Aralık 2009 / (17 - 3)
Oddi tümörünü taklit eden bir biliyer fascioliasis olgusu
Yazarlar
Öykü TAYFUR, Olga METİN, Selçuk DİŞİBEYAZ, Erkan PARLAK, Bilge TUNÇ DEMİREL, Fatih ŞEN, Dilek OĞUZ, Bülent ÖDEMİŞ, Nurgül ŞAŞMAZ
Kurumlar
Türkiye Yüksek İhtisas Hastanesi Gastroenteroloji Kliniği, Ankara
Özet
Fasciola hepatica esas olarak sığır, koyun gibi hayvanları etkileyen, insanların rastlantısal konak olduğu bir bir enfestasyondur. Pekçok paraziter hastalığın aksine gelişmiş ülkelerde de sık görüldüğüne dair yayınlar vardır. Karaciğer ve biliyer fazları vardır. Karaciğer fazında (akut faz) hastanın kliniği ve periferik eozinofili varlığı tanıya yardımcı olabilirken biliyer fazda (kronik faz) ultrasonografi veya endoskopik retrograd kolanjiopankreatografi ile fasciola hepatica görülebilir. Kronik fazda kolanjit, tıkanma ikteri gibi kliniklerle karşılaşılabilir. Burada karın ağrısı ile başvuran, görüntüleme yöntemleri ile Oddi tümörü olduğu düşünülen, endoskopik retrograd kolanjiopankreatografi ile tanı konulan biliyer fascioliasisli 55 yaşında kadın hasta sunulmaktadır.
Anahtar Kelimeler
Fasciola hepatica, endoskopik retrograd kolanjiopankreatografi (ERCP)
Giriş
Fascioliazis insanda fasciola türlerinin, özellikle Fasciola hepatica?nın neden olduğu zoonotik bir hastalıktır (1). Fasciola hepatica dünya genelinde daha sık görülürken F. gigantica tropik bölgelerde görülür (2). Fascioliazis koyun, sığır gibi ot yiyen evcil hayvanlarda yaygın olarak görülmekle beraber insanlar rastlantısal konaklardır. İnsan enfeksiyonu genellikle koyun yetiştirilen yerlerde su teresi tüketilmesiyle olurken diğer suda yetişen gıdalarla da enfeksiyon gelişebilir (3). Erişkin Fasciola hepatica 2.5?3 cm boyunda 1?1.5 cm çapında yaprak şekilli bir yassı solucandır.

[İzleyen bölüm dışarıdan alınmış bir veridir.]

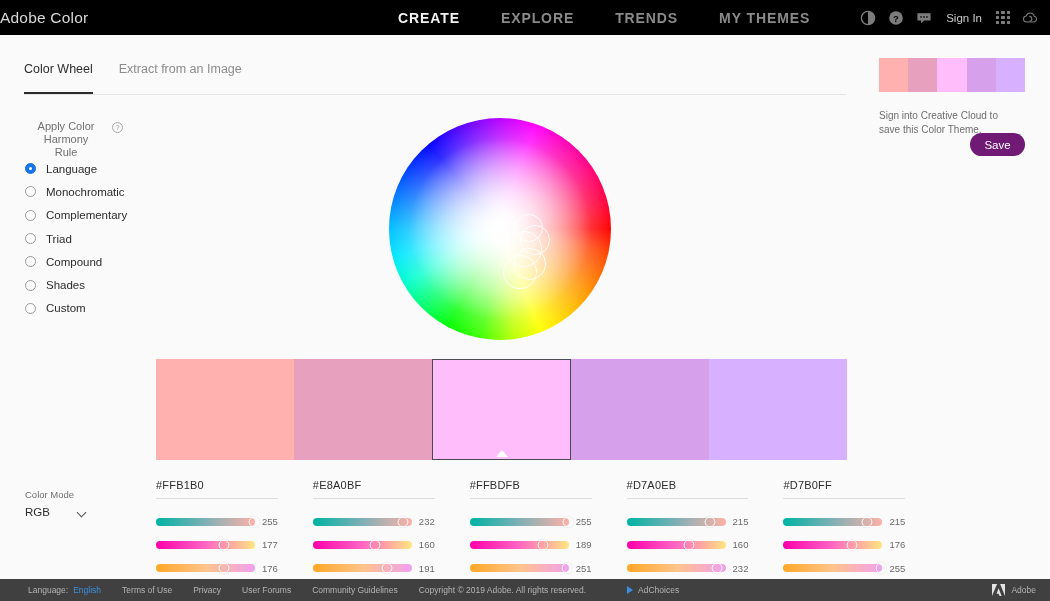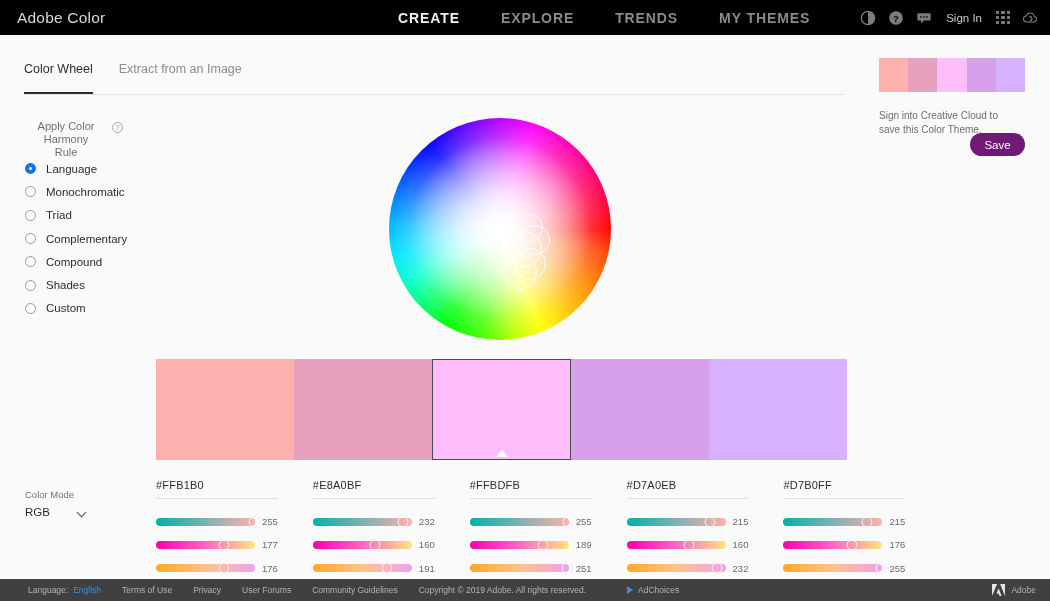"Adobe Color" .brand { margin-left: 17px -> none }
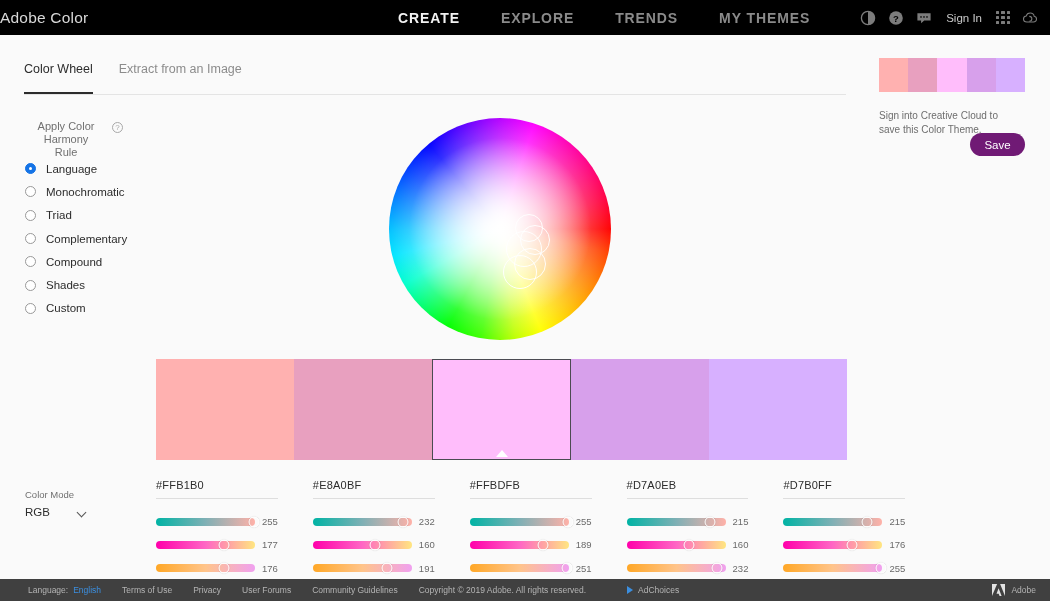"Triad" div.rule { order: before "Complementary" -> after "Complementary" }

Primer konakta erişkin Fasciola hepatica?lar büyük safra kanallarına yerleşerek yumurtalarını bırakır. Yumurtalar Oddi sfinkterinden geçerek barsağa geçer ve dışkı ile atılır. Suda miracidia denilen ara formlar yumurtadan çıkar. Miracidialar özel bir solucan tipine yerleşirler (birinci ara konak). Burada önce cercarialara, cercarialar da kist yapısı oluşturarak çeşitli bitkilerin üzerinde metacercarialara dönüşürler. Metacercarialar asıl konak veya insanlar tarafından oral yolla alındığı zaman duodenumda kist yapısından çıkarak larvalara dönüşürler. Larvalar ince barsak duvarını geçerek peritona geçer, daha sonra karaciğer kapsülünü penetre eder ve karaciğer parankiminde ilerleyerek safra kanallarına ulaşırlar. Fasciola hepatica genellikle safra duktuslarında yerleşir. Akut enfeksiyonda ateş, hepatomegali, karın ağrısı, kilo kaybı, anemi ve eozinofili görülür. Kronik olgularda biliyer kolik ve sarılık görülebilir (4-5) .
Olgu
Fasciola hepatica enfeksiyonu su teresi ve benzeri su kenarında yetişen bitkilerin üzerindeki metacercaria adı verilen enfektif formların alınmasıyla gelişir. Metacercarialar duodenumda larvalara dönüşürler. Larvalar ince barsak duvarını delerek peritona geçer, daha sonra karaciğer kapsülünü penetre eder ve karaciğer parankiminde ilerleyerek safra kanallarına ulaşırlar. Yaklaşık 12 hafta içinde erişkin Fasciola hepatica gelişir ve yumurta oluşturmaya başlar. Bu yüzden ilk 3-4 ayda tanı konulması zordur. Göç eden larvalar karaciğer parankiminde nekroz ve fibrozis yoluyla hasara yol açar. Erişkin Fasciola hepatica?lar da safra kanallarında kısmi tıkanıklığa yol açarak proksimal safra ağacında kalınlaşma, dilatasyon ve fibrozise neden olabilirler. Bazı vakalarda safra kanalındaki duvar kalınlaşmaları yanlışlıkla primer sklerozan kolanjit tanısının konulmasına yol açabilir (6). Bu değişikliklerin geri dönüşümlü olabilmesi ve şimdiye kadar biliyer fascioliasis zemininde gelişmiş malignite gösterilmemesi önemlidir. Erişkin Fasciola hepatica?nın insanlardaki yaşam süresi 9-13 yıl olduğu tahmin edilmektedir. Enfestasyon iki aşamada seyreder:
Akut Faz/karaciğer fazı: Parazitlerin karaciğer içinden göçü genellikle ateş, sağ üst kadran ağrısı ve hepatomegaliyle birlikte olur. Genellikle metacercariaların alımından 6-12 hafta sonra başlar. Ayrıca iştahsızlık, bulantı, kusma, myalji ve ürtiker görülebilir. Genellikle birkaç hafta- ay içinde semptomlar iyileşir. Erken fazda genellikle belirgin periferik eozinofili görülür.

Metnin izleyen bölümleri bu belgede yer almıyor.